Wednesday, 26 March 2014

Battle for Vadodara: Modi's Journey from an RSS Pracharak to BJP’s PM Candidate

The one-room office with a bed laid in a corner of the building called “Keshavniketan” in Shastripol area was Narendra Modi’s first camp in Vadodara in 1980, recalls Chandrakant Ravalia (57), who first met him in 1973 at the Rashtriya Swayam Sevak (RSS) shibir in Nadiad. Modi came here as an RSS pracharak, when the city was under influence largely of the Congress, with its prominent royal scions as its parliamentarians.

The battle for Vadodara and the PMO now promises to be interesting with the Congress changing its candidate to field general secretary Madhusudan Mistry, who is also the party’s Uttar Pradesh in charge.

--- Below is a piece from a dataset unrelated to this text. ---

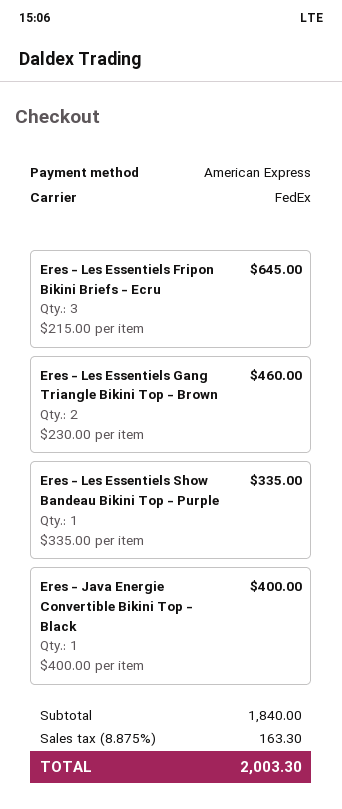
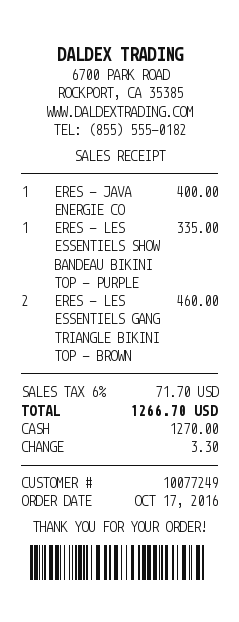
payment method: American Express -> cash
Eres - Les Essentiels Fripon Bikini Briefs - Ecru: 3 for 645.00 -> none
tax: 8.875% = 163.30 -> 6% = 71.70
total: 2003.30 -> 1266.70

He replaces city unit president Narendra Ravat who had won the primaries. The other contenders are Samajwadi Party’s Kirit Prakash Yadav and Aam Aadmi Party (AAP) and Janata Dal (U) which will also field candidates.

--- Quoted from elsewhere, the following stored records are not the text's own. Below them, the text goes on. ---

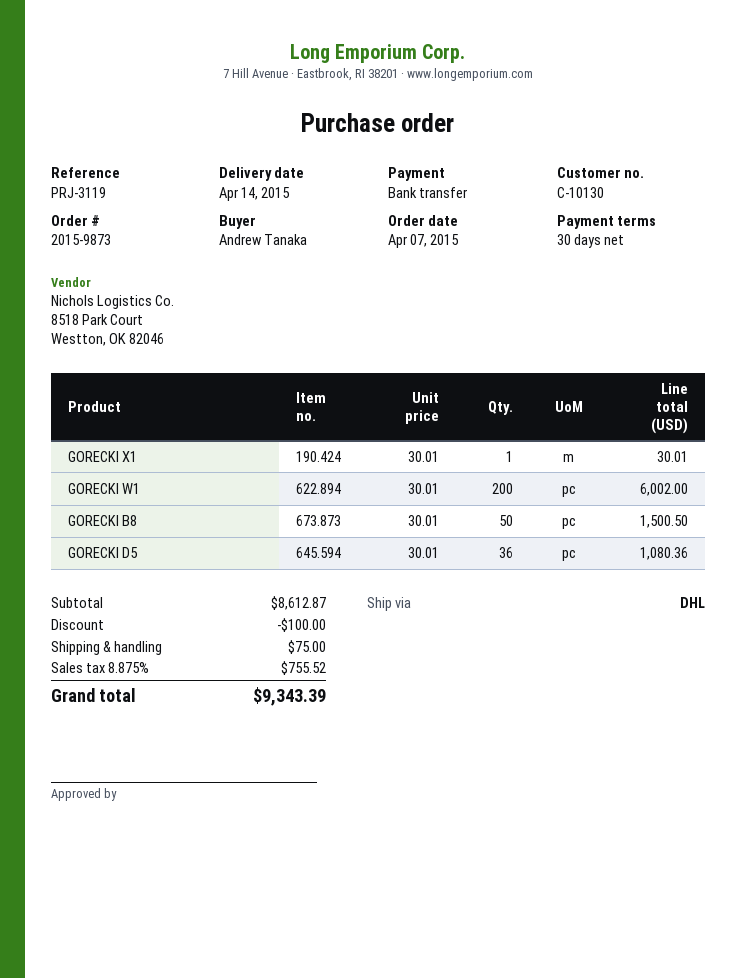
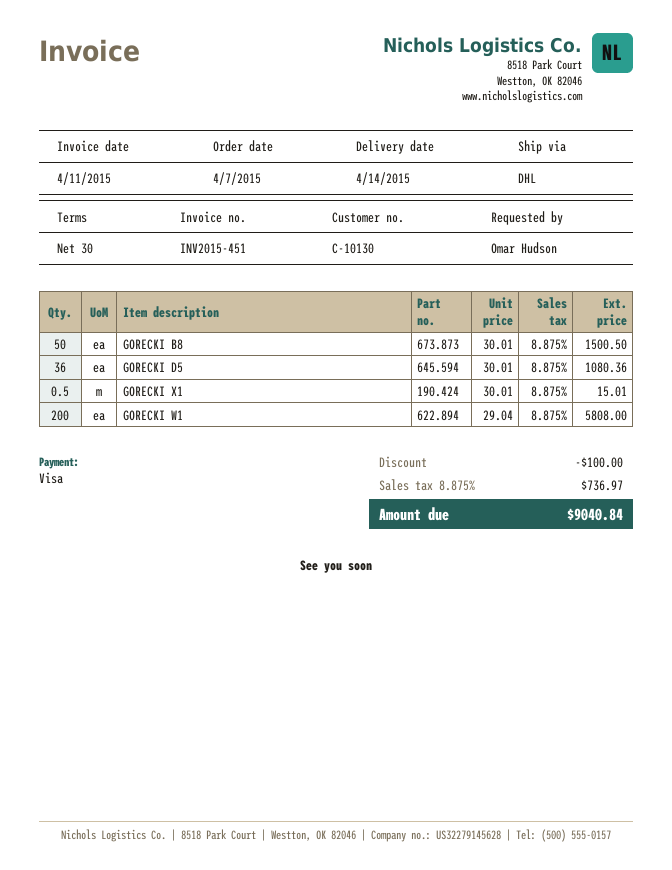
ordered by: Andrew Tanaka -> Omar Hudson
payment method: bank transfer -> Visa
GORECKI X1: 1 x 30.01 = 30.01 -> 0.5 x 30.01 = 15.01
GORECKI W1: 200 x 30.01 = 6002.00 -> 200 x 29.04 = 5808.00
shipping: 75.00 -> none
tax: 8.875% = 755.52 -> 8.875% = 736.97
total: 9343.39 -> 9040.84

Vadodara parliamentary constituency, which covers a good part of the erstwhile Gaekwadi state of Baroda, is also dubbed the culture capital of Gujarat, mainly because of its former ruler Sayajirao Gaekwad III, who gave the city a distinct cosmopolitan character, world-class architecture, academic institutions and the arts.

Modi returns to Vadodara as BJP’s prime ministerial candidate to fight the Lok Sabha elections, long after the city’s political vote went to the BJP, at the hands of “Sita” literally.

In 1991, the BJP fielded Deepika Chikhalia, a political novice and television actor who became popular playing the character of “Sita” in the serial Ramayana, when the serial was at its peak popularity. She defeated Ranjitsinh Gaekwad, the late maharaja of Vadodara and sitting MP.

Considered a safe seat, the sitting BJP MLA Balkrishna Shukla won with a huge margin of over 1.5 lakh votes in 2009 LS elections. The city BJP leaders are already publicising Modi’s candidature from here as a coincidence (Varanasi and Vadodara) of the letter “V” — a sign Modi often waves for victory.

Vadodara parliamentary seat was held by the Congress — backed by the traditional popularity of Gaekwad royal scions, who fought on the party ticket beginning with the late Fatehsinhrao Gaekwad in 1957, followed by his younger brother Ranjitsinh. Briefly, Pashabhai Patel of Swatantra Party and Prakash Brahmbhatt of Janata Dal won the seat in 1967 and 1989, respectively.

But the BJP lost to the Congress in 1996, to win it back in 1998 with MP Jayaben Thakkar, who won thrice consecutively, followed by Shukla.

By 2012, the Gaekwads had started warming up to Modi and the current maharaja, Samarjitsinh, is a member of the BJP. “I was inspired by Modi to work for the RSS. I first met him in Vadodara in 1980, when he came here to work as a pracharak. He was a hard-working karyakarta, venturing out to remote regions around Vadodara to meet people. We’d go along on a rickety Vespa scooter that I owned,” said Manibhai Patel (65), who is now working as the state general secretary of the Bhartiya Kisan Sangh, an RSS wing.

There are 11.4 lakh voters in Vadodara Lok Sabha constituency, with 5.9 lakhs female voters and 5.4 lakhs male voters. The seven Assembly constituencies within Vadodara LS seat — Sayajigunj, Vadodara city, Akota, Raopura, Manjalpur, Savli and Waghodia — are all held by the BJP. The party also rules over city’s municipal corporation.

Waghodia area saw one of the bloodiest massacres of 2002 riots with the killing of 14 people in the Best Bakery, which was tried in Maharashtra after an indictment from the Supreme Court.

Madhu Srivastava, the Waghodia MLA, has had several run-ins with the law, including his dubious role in the Best Bakery case which surfaced in a sting operation where he details how he bribed the prime witness Zahira Sheikh who had turned hostile. Srivastava was also accused but later acquitted in a scam related to paying a packaging contractor.

Srivastava released a Gujarati movie last week, featuring him as a hero, Thakorna Kol, Jagma Anmol, which briefly landed in trouble after some activists complained that it violated the model code of conduct.